Even as people across the globe diverse their investments with cryptocurrency, independent financial advisers in the UK are wary of the prospect. A poll now shows that more than nine in ten independent financial advisers (IFAs) in the UK would never recommend cryptocurrencies or meme stocks to their clients.
The opinion poll based on responses from 200 IFAs in the UK revealed that 93 per cent of IFAs would never recommend cryptocurrency investments to their clients. Similarly, 95 per cent would never do so for meme stocks, which are shares of companies that see a surge in viral activity fueled by social media platforms.
Investments in cryptocurrencies and meme stocks have surged recently during the pandemic with high savings and the growing popularity of the options among new investors. IFAs, however, are concerned about the highly volatile nature of this asset class, especially with the regulators keeping a close eye on their operations.
As a result, around 91 per cent of IFAs says that they would be concerned if a client invests in either type of asset.

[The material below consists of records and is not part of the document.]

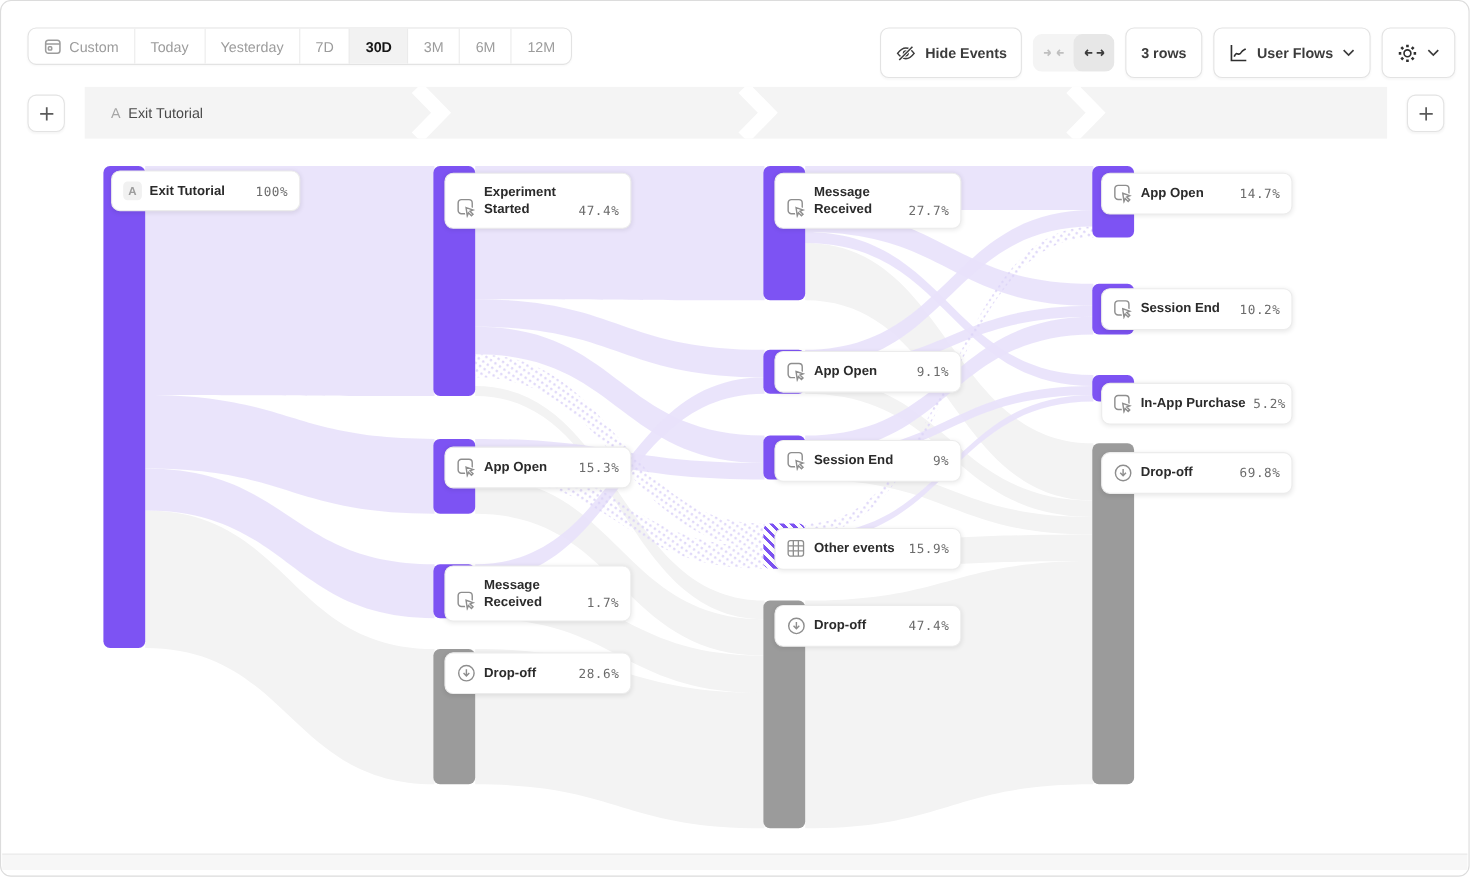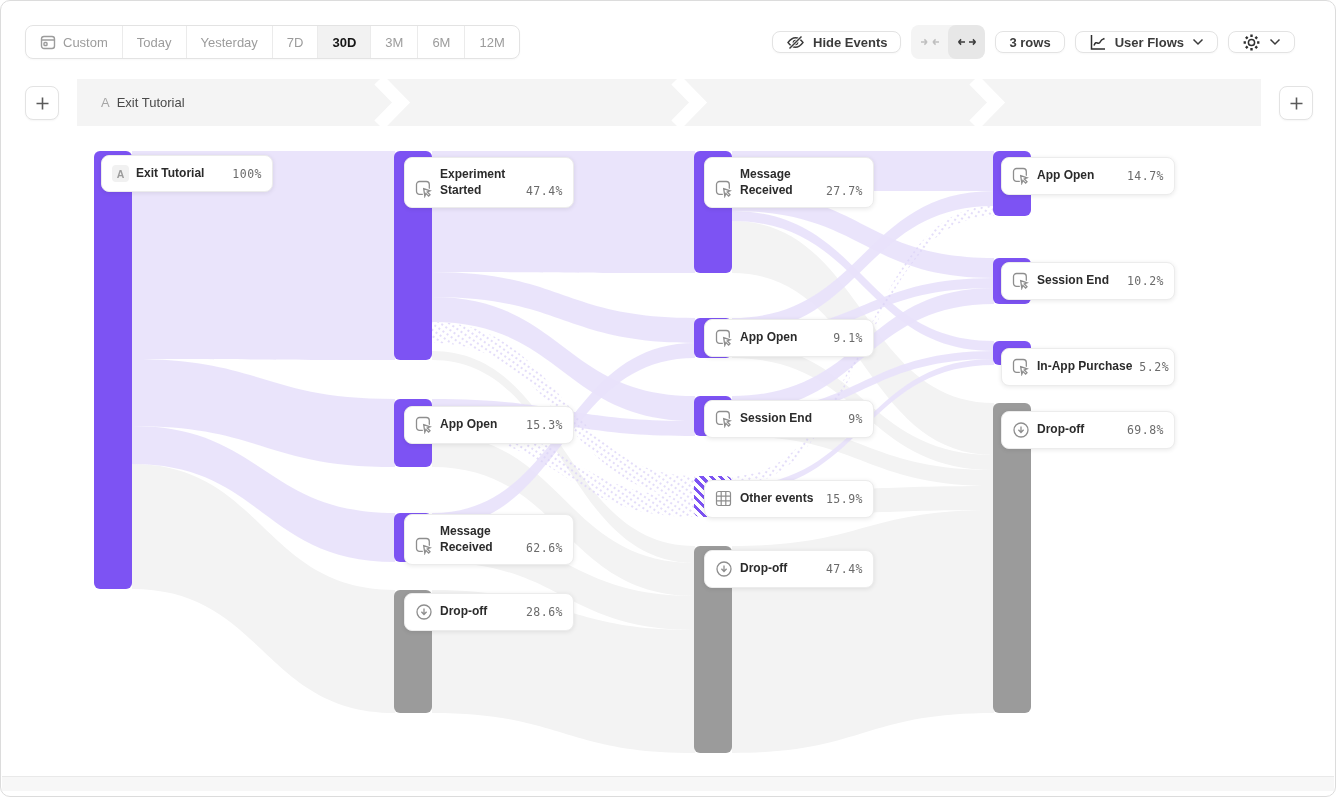--- a/index.html
+++ b/index.html
@@ -8,7 +8,7 @@
            border:1px solid #DCDCDC; border-radius:10px; overflow:hidden; }
 
   
-  .toolbar { position:absolute; top:24px; left:24px; right:40px; height:34px;
+  .toolbar { position:absolute; top:24px; left:24px; right:12px; height:34px;
              display:flex; justify-content:space-between; align-items:flex-start; }
   .date-group { display:flex; height:34px; border:1px solid #E3E3E3; border-radius:8px;
                 background:#fff; overflow:hidden; box-shadow:0 1px 2px rgba(0,0,0,.03); }

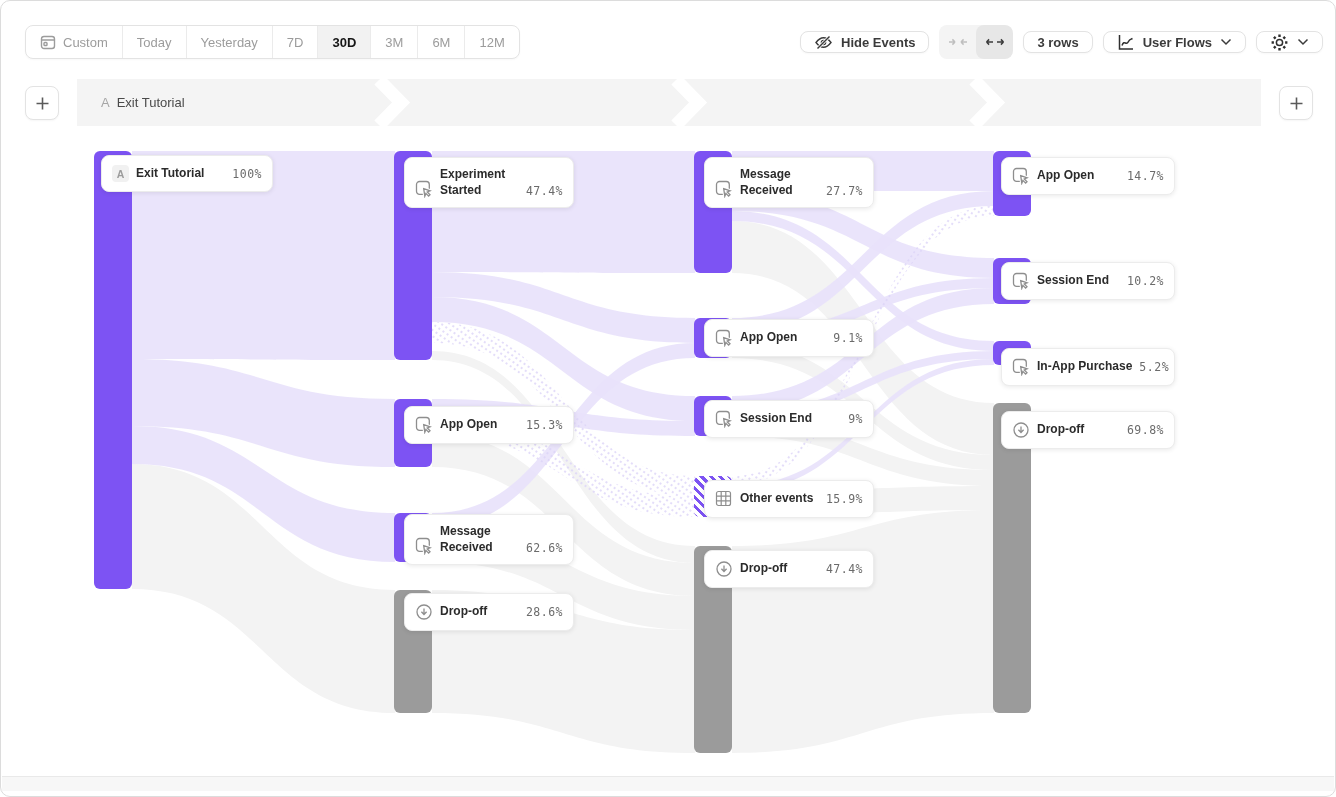--- a/index.html
+++ b/index.html
@@ -17,7 +17,7 @@
   .seg:first-child { border-left:none; }
   .seg.active { background:#F2F2F2; color:#161616; font-weight:bold; }
   .right-group { display:flex; align-items:center; gap:10px; }
-  .btn { display:flex; align-items:center; gap:8px; height:22px; padding:0 13px;
+  .btn { display:flex; align-items:center; gap:8px; height:46px; padding:0 13px;
          border:1px solid #E3E3E3; border-radius:8px; background:#fff; font-size:13px;
          color:#3B3B3B; font-weight:bold; box-shadow:0 1px 2px rgba(0,0,0,.03); cursor:pointer; }
   .collapse-group { display:flex; height:34px; border-radius:8px; background:#F4F4F4; overflow:hidden; }

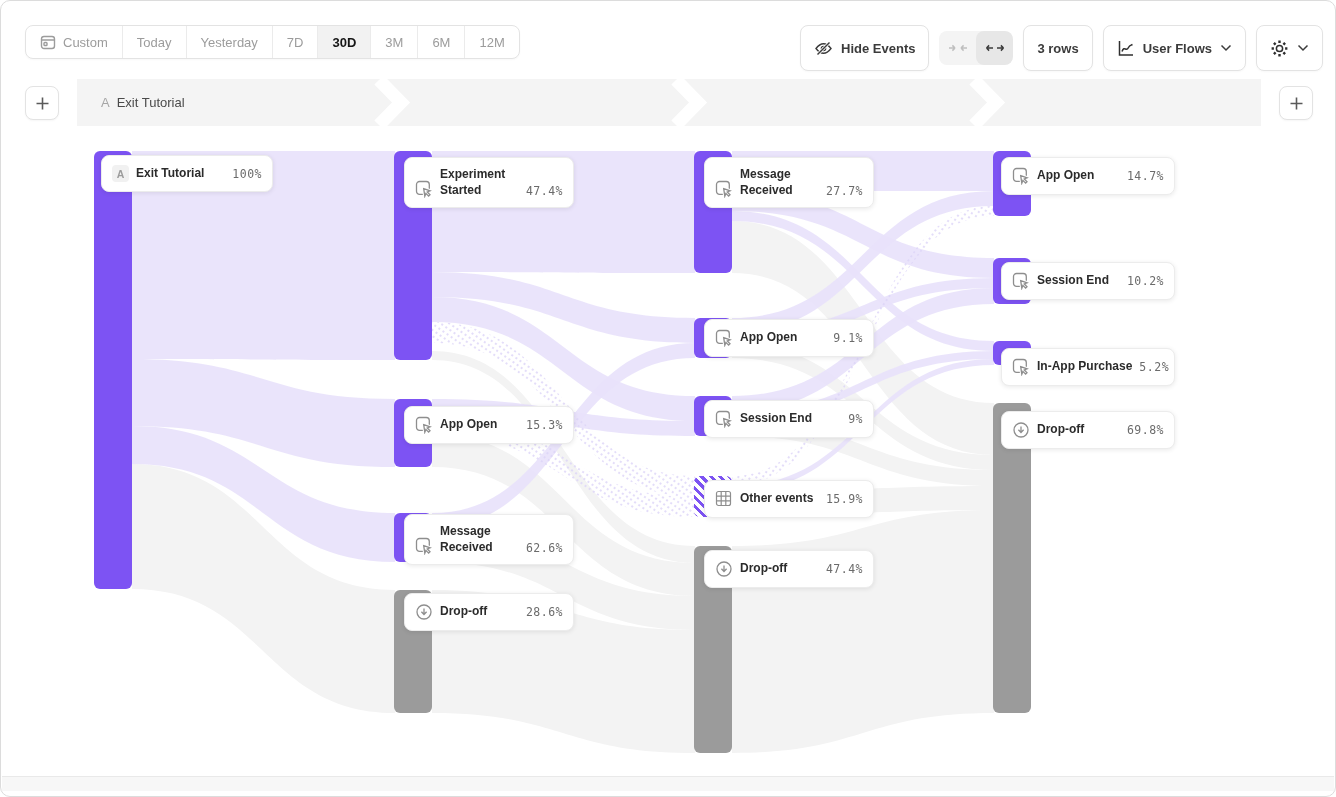--- a/index.html
+++ b/index.html
@@ -330,7 +330,7 @@
         </svg>
       </span>
       <span class="nlabel">Message Received</span>
-      <span class="pct">62.6%</span>
+      <span class="pct">1.7%</span>
     </div>
 
     <div class="card k-c2d">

Even though the professional interest in cryptocurrency investments is minimal, it is more than what it was before. A report by Reuters elaborating on the opinion poll mentions that a third of IFAs have increased interest in cryptocurrencies from clients this year. Similarly, a total of 14 per cent IFAs reported higher interest in meme stocks.
With the ongoing pandemic and economic losses plaguing the world, investors tend to see cryptocurrencies as a hedge against inflation. They turn to them for quick gains as many have now started believing that they are the payment method for the future.
Cryptocurrencies have shown a strong growth to earn this interest. Bitcoin, for instance, hit an all-time high in April this year before experiencing a massive slump due to certain bans on its use. It still registers a year-on-year growth of more than 40 per cent.
Other cryptocurrencies like Ether have rallied similarly. Meme stocks like Gamestop and AMC Entertainment Holdings have also generated much interest since the beginning of this year. The report mentions that traders have put as much money in meme stocks over the past two weeks as they did during the GameStop rally in January.